The Browns have spent enough time living through quarterback chaos to know the difference between hope and reality. That’s why the current fear around Cleveland isn’t really about losing games - it’s about winning just enough to miss out on a premium draft slot if Shedeur Sanders doesn’t work out in 2026.
But the numbers in this study point in a different direction. The idea that Cleveland needs to land the No. 1 pick, or even a top-three selection, to find its next franchise quarterback doesn’t hold up. The bigger lesson is simpler: scouting matters far more than draft position.
To test that idea, the analysis pulled together a consensus top 10 of NFL quarterbacks using ESPN’s annual rankings, NFL passer rating, ESPN’s QBR, PFF Grade and EA Sports’ Madden rating. That process expanded the list to 16 quarterbacks because some players showed up in one set of rankings and not another. The final group included Matthew Stafford, Drake Maye, Josh Allen, Joe Burrow, Lamar Jackson, Dak Prescott, Jordan Love, Patrick Mahomes, Brock Purdy, Jared Goff, Justin Herbert, Daniel Jones, Trevor Lawrence, Caleb Williams, Sam Darnold and Mac Jones.
The takeaway from that list is hard to ignore. Only 31 percent of those quarterbacks - five of the 16 - were taken No. 1 overall.
When the range expands to the top three picks, the number climbs to 44 percent, or seven quarterbacks. That still leaves plenty of elite passers who were found outside the very top of the draft.
That’s the part Browns fans should keep in mind. Drafting high is not a guarantee, and drafting lower is not a death sentence.
The 49ers missed on Trey Lance. The Jets missed on Zach Wilson.
The point is that the league has never handed out franchise quarterbacks just because a team picked early.
Cleveland knows that better than most.

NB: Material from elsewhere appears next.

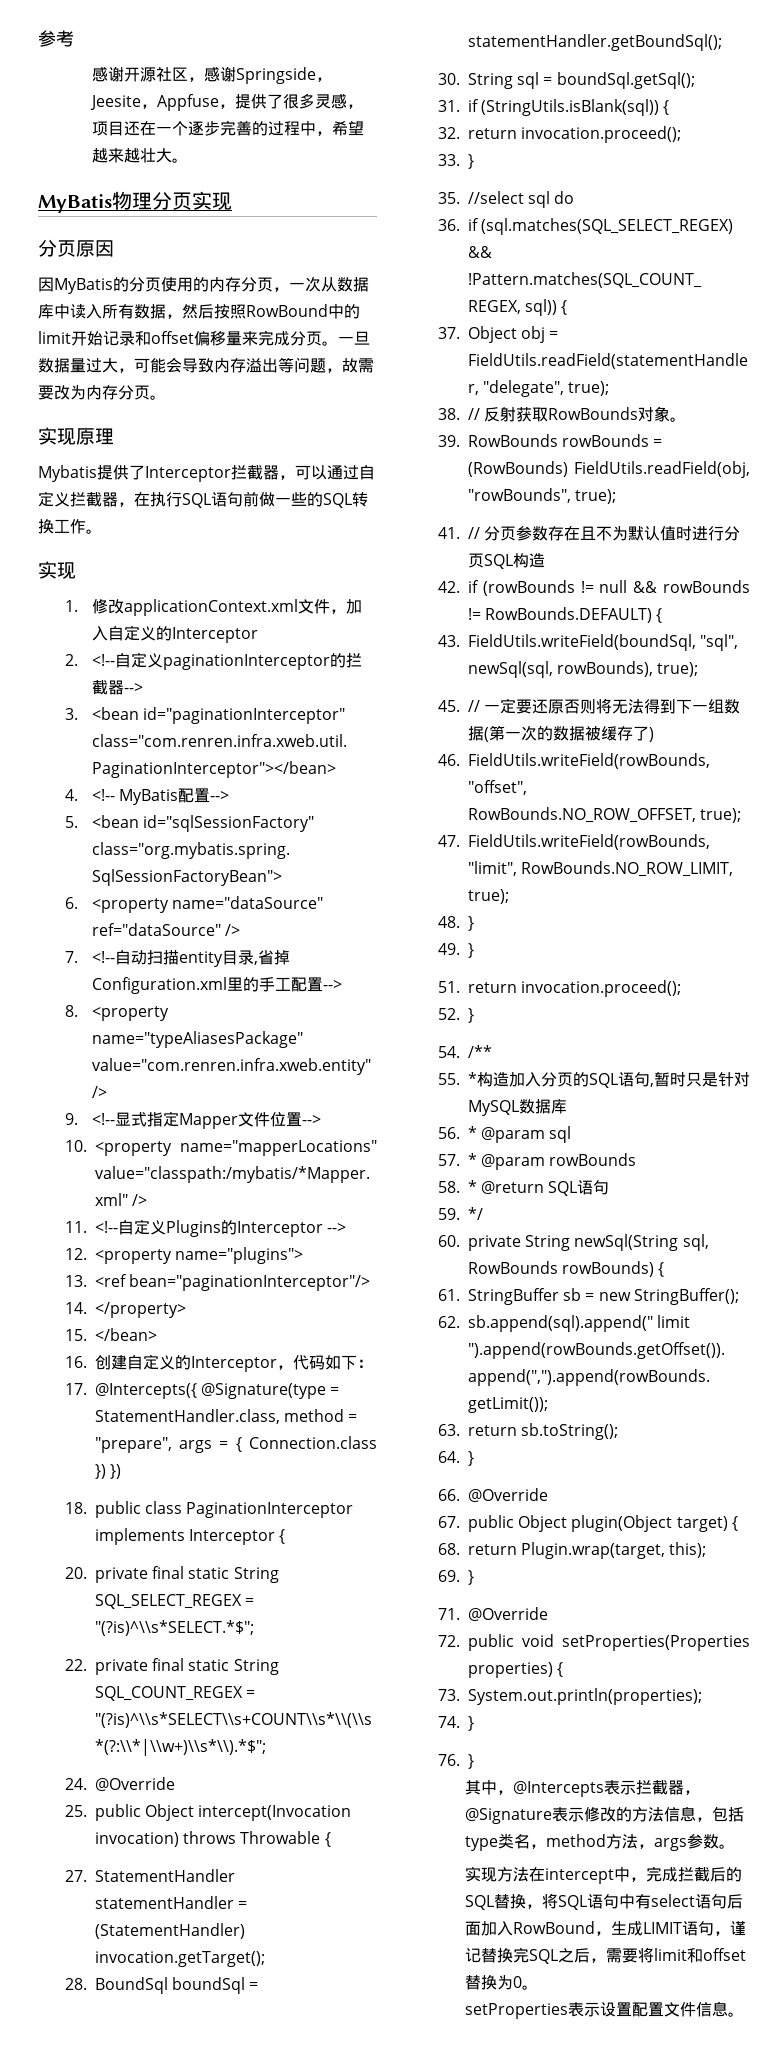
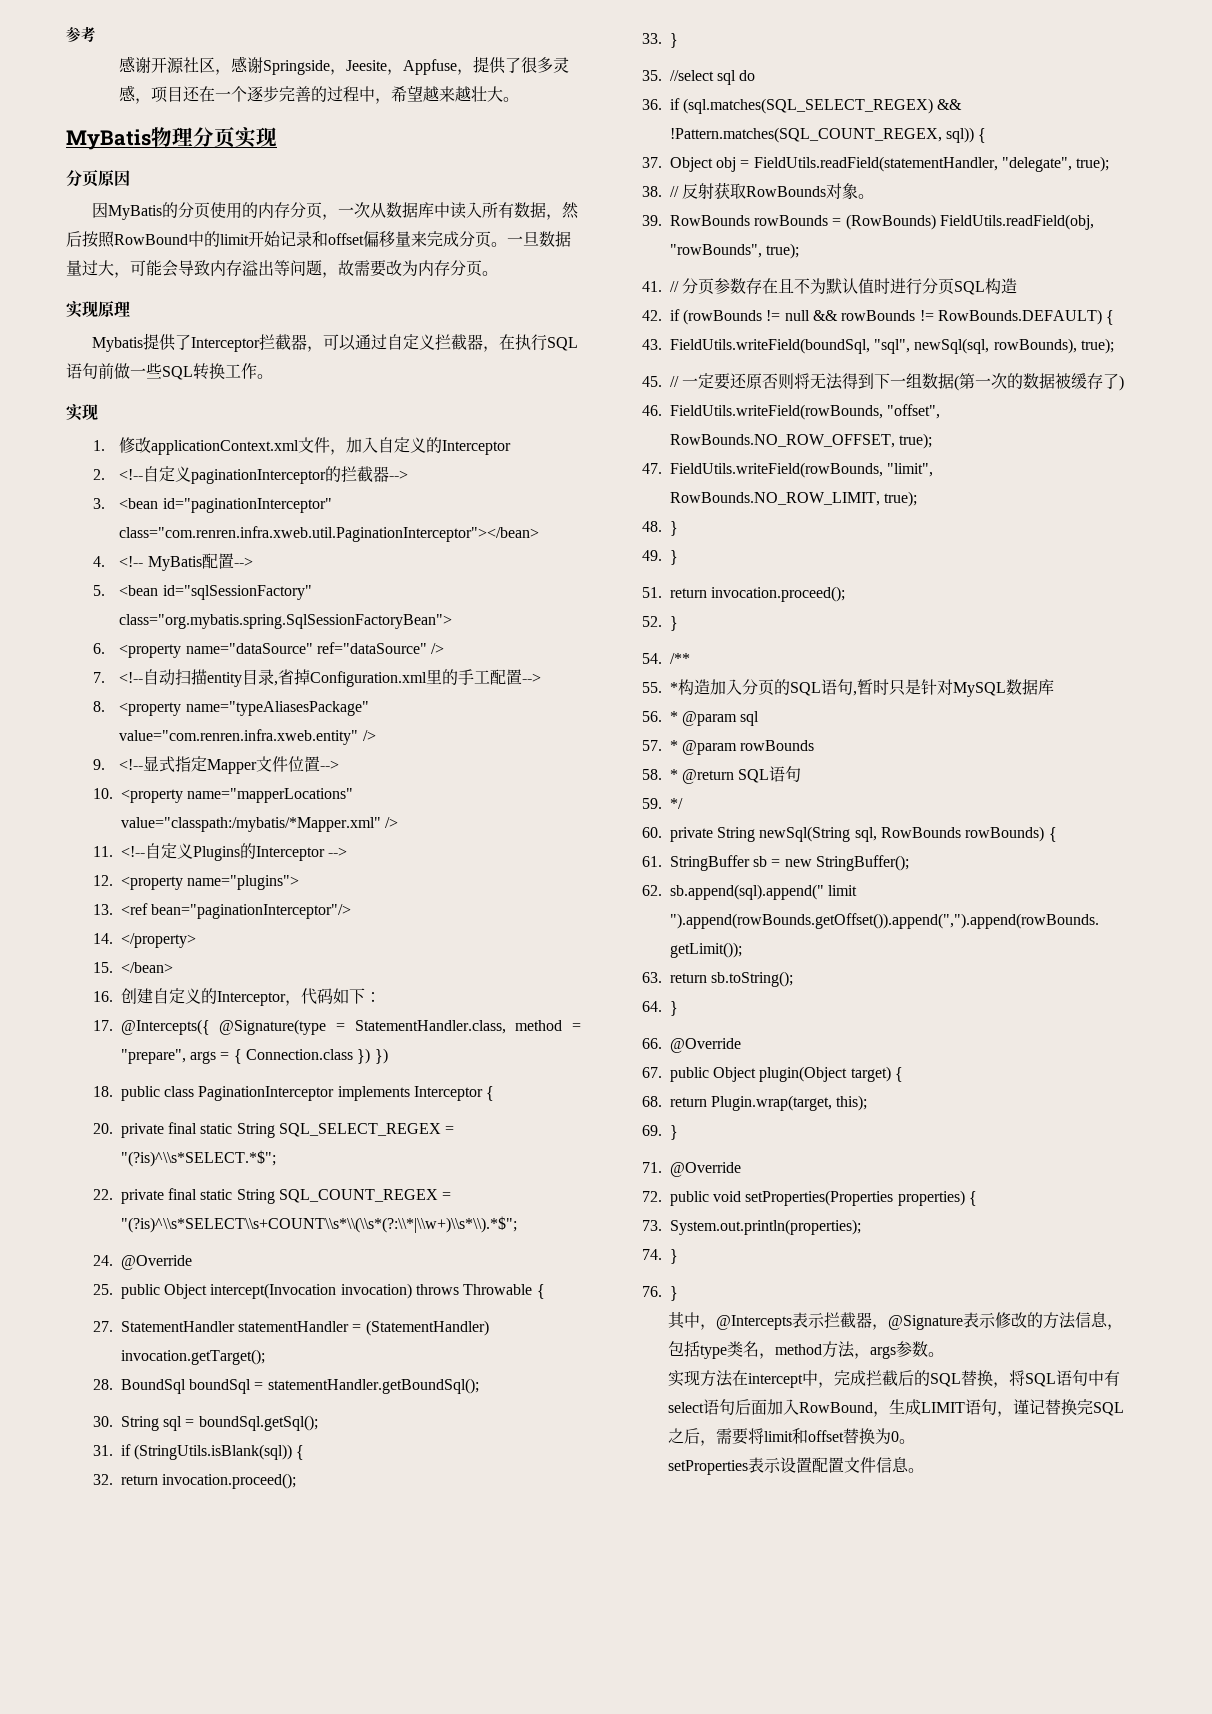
- Mybatis提供了Interceptor拦截器，可以通过自定义拦截器，在执行SQL语句前做一些的SQL转换工作。
+ Mybatis提供了Interceptor拦截器，可以通过自定义拦截器，在执行SQL语句前做一些SQL转换工作。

In 2017, the Browns had the chance to take Baker Mayfield, and while he is “far from a bust,” the pick still became a disaster because the Browns moved on from him for “cartoonish reasons” and because Josh Allen and Lamar Jackson were both still there. Even with the best possible draft position, they still didn’t come away with the best quarterback in that class.
That doesn’t make the process random. It makes it hard. Every team passed on Jackson before Baltimore got back on the clock for him, and that’s the larger point here: the difference between landing the right quarterback and missing him often comes down to evaluation, not just draft slot.
So when the Browns win a game or two that nobody expected, there’s no reason to panic about the draft board. The NFL doesn’t work that cleanly.
“Any given Sunday, as they say.” And the notion that a team should root for losses now in hopes of future success is, as the analysis puts it, “a convoluted pretzel that is simply not rooted in reality.”
There was one more wrinkle in the numbers, though, and it matters for Sanders. Even with late-round success stories like Dak Prescott and Brock Purdy in the mix, the average draft slot for the 16 quarterbacks landed at about 32, which lines up neatly with the 32 picks in the first round. That doesn’t prove one thing causes the other, but it does underline how much first-round quarterbacks are expected to carry the load.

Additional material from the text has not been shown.